There is a major disconnect between the seventy who return rejoicing, and us. Their demons submitted to them; ours won’t. At least that’s how it seems. The last few years have pretty much put to bed our doubts about demonic reality and demons. These days, we see them and their effect all around us — turning this year’s Presidential election into raucous reality TV; mucking up the environment, the economy, and what once we called “civil discourse;” messing with our health, our relationships and almost every aspect of our daily lives; evident in courtrooms and hospices and in the dysfunctional behavior of so many. We are unsettled. In the Church, the city and the world — there is dis-ease, frustration, gridlock, anger and the sense that things are going in the wrong direction or, worse than that, going nowhere at all. Virtually everyone I listen to is trying to get their lives and themselves under control; most express little to no hope for the future. It’s the national mood, reflecting individual dis-ease. The seventy returned with joy, because the demons submitted to them. On July 3, 2016, there’s a dearth of joy among us and about us because our demons seem impregnable. And there’s
worse news yet. If our joy remains dependent on our demons submitting to us, on our world making sense to us or on our being in control, then we’ll never know joy again. Maybe if our current sense of helplessness lasts a little longer, several commentators reason, we’ll learn a valuable lesson.

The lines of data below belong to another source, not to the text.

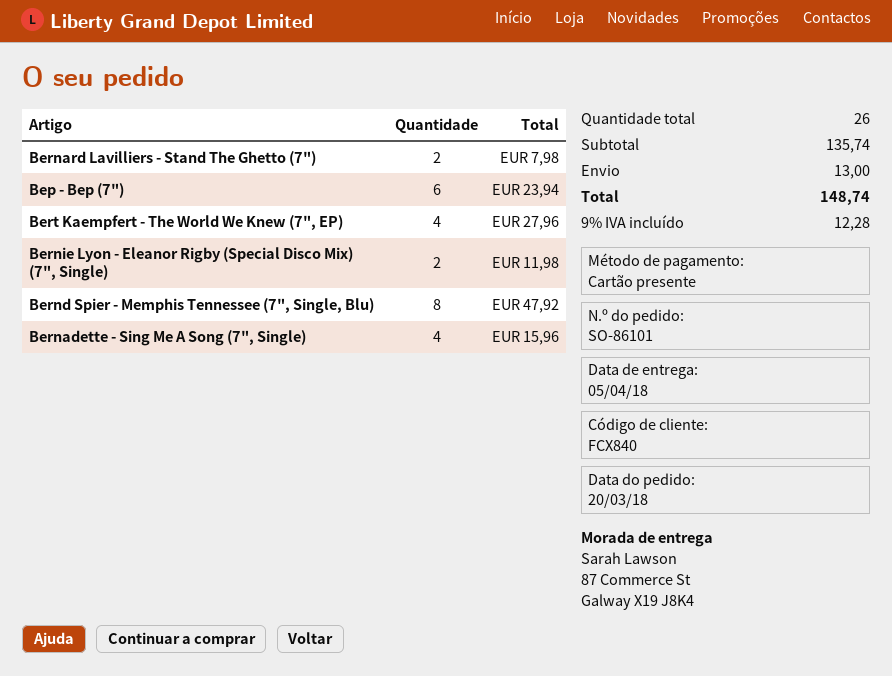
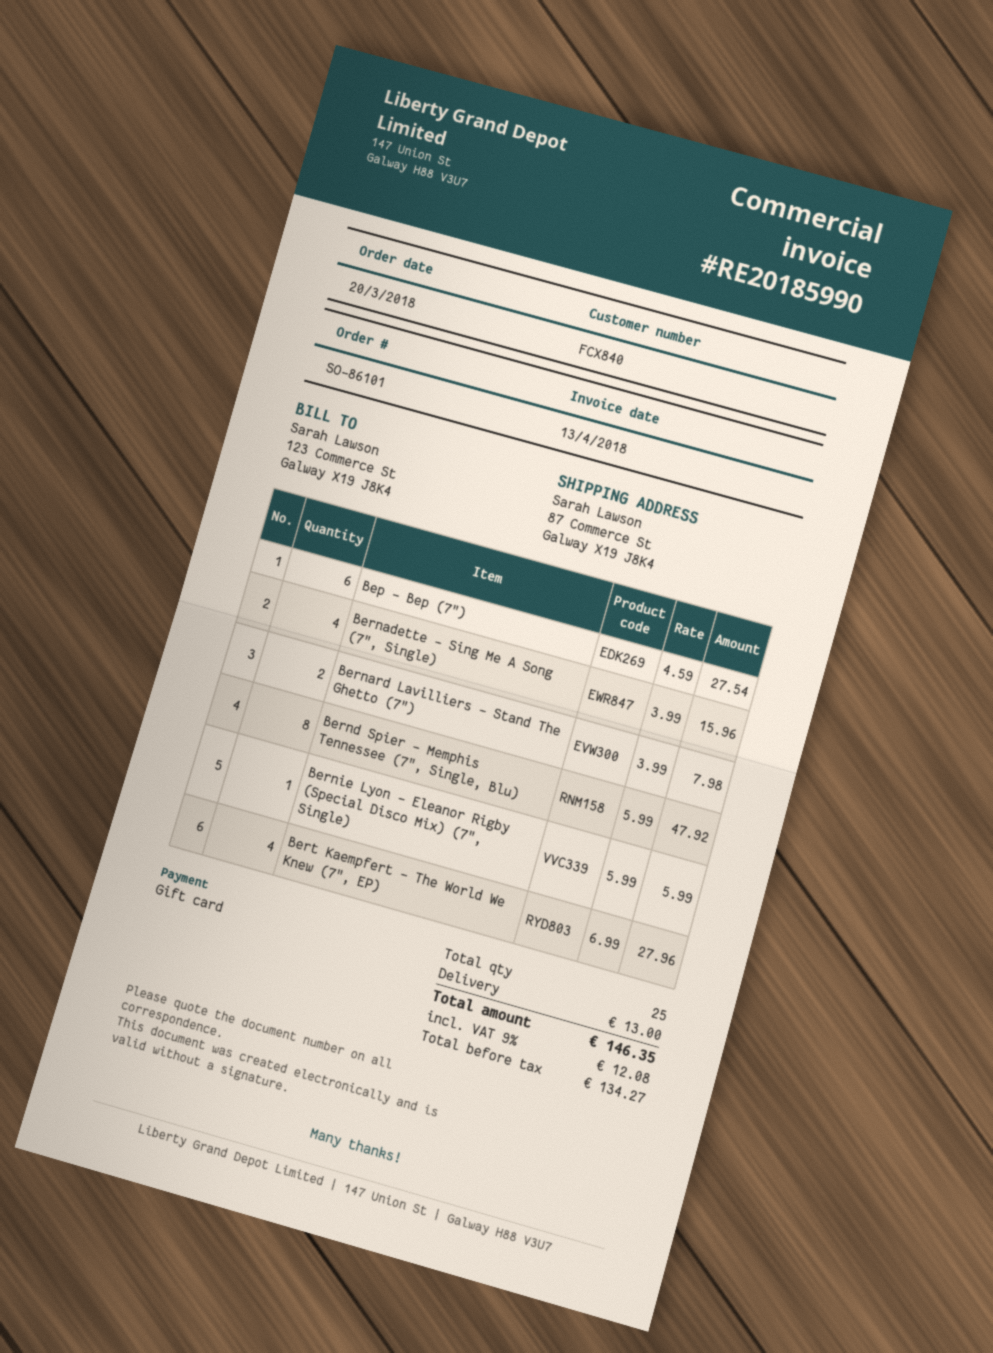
Bep - Bep (7"): 6 for 23.94 -> 6 for 27.54
Bernie Lyon - Eleanor Rigby (Special Disco Mix) (7", Single): 2 for 11.98 -> 1 for 5.99
total quantity: 26 -> 25
tax: 9% = 12.28 -> 9% = 12.08
total: 148.74 -> 146.35

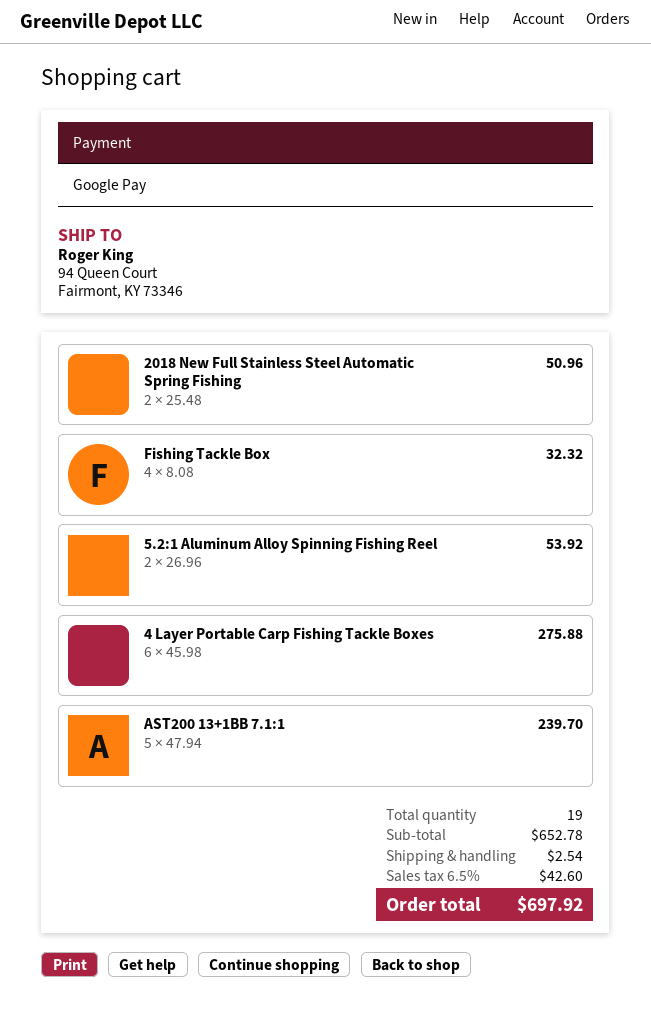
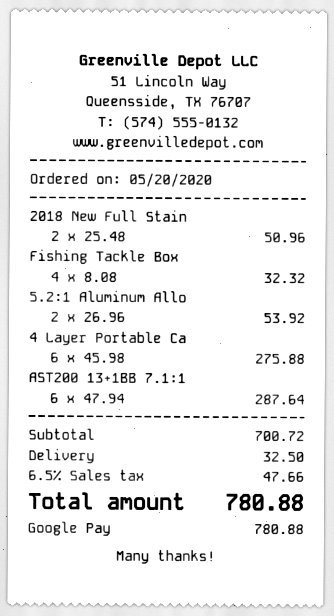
AST200 13+1BB 7.1:1: 5 x 47.94 = 239.70 -> 6 x 47.94 = 287.64
subtotal: 652.78 -> 700.72
shipping: 2.54 -> 32.50
tax: 6.5% = 42.60 -> 6.5% = 47.66
total: 697.92 -> 780.88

But if it can’t, Jesus does. The seventy returned with joy from their successful mission. Jesus affirms their success, celebrates their accomplishments and participates in their joy with them. But he doesn’t make success and control the end-all and be-all of human existence, because Jesus knows that these will not satisfy or even last. Instead, Jesus proclaims the Gospel, Good News they can depend on in times of accomplishment and success — when the demons submit to them — and Good News they can depend upon in times of failure, disappointment and frustration — when the demons don’t. In times like ours, as in moments like theirs, we need Good News too.

So here it is: “Do not rejoice at this, that the spirits submit to you, but rejoice that your names are written in heaven."
True joy, lasting joy, transcending joy, useful joy, Jesus says, is not rooted in what we do, but in what God does. True joy, Jesus says, is found in what God has done for us by becoming one of us, by dying and being raised for us, by sending the Holy Spirit to live in us, by energizing all our doings, and by writing our names — indelibly — “in heaven.”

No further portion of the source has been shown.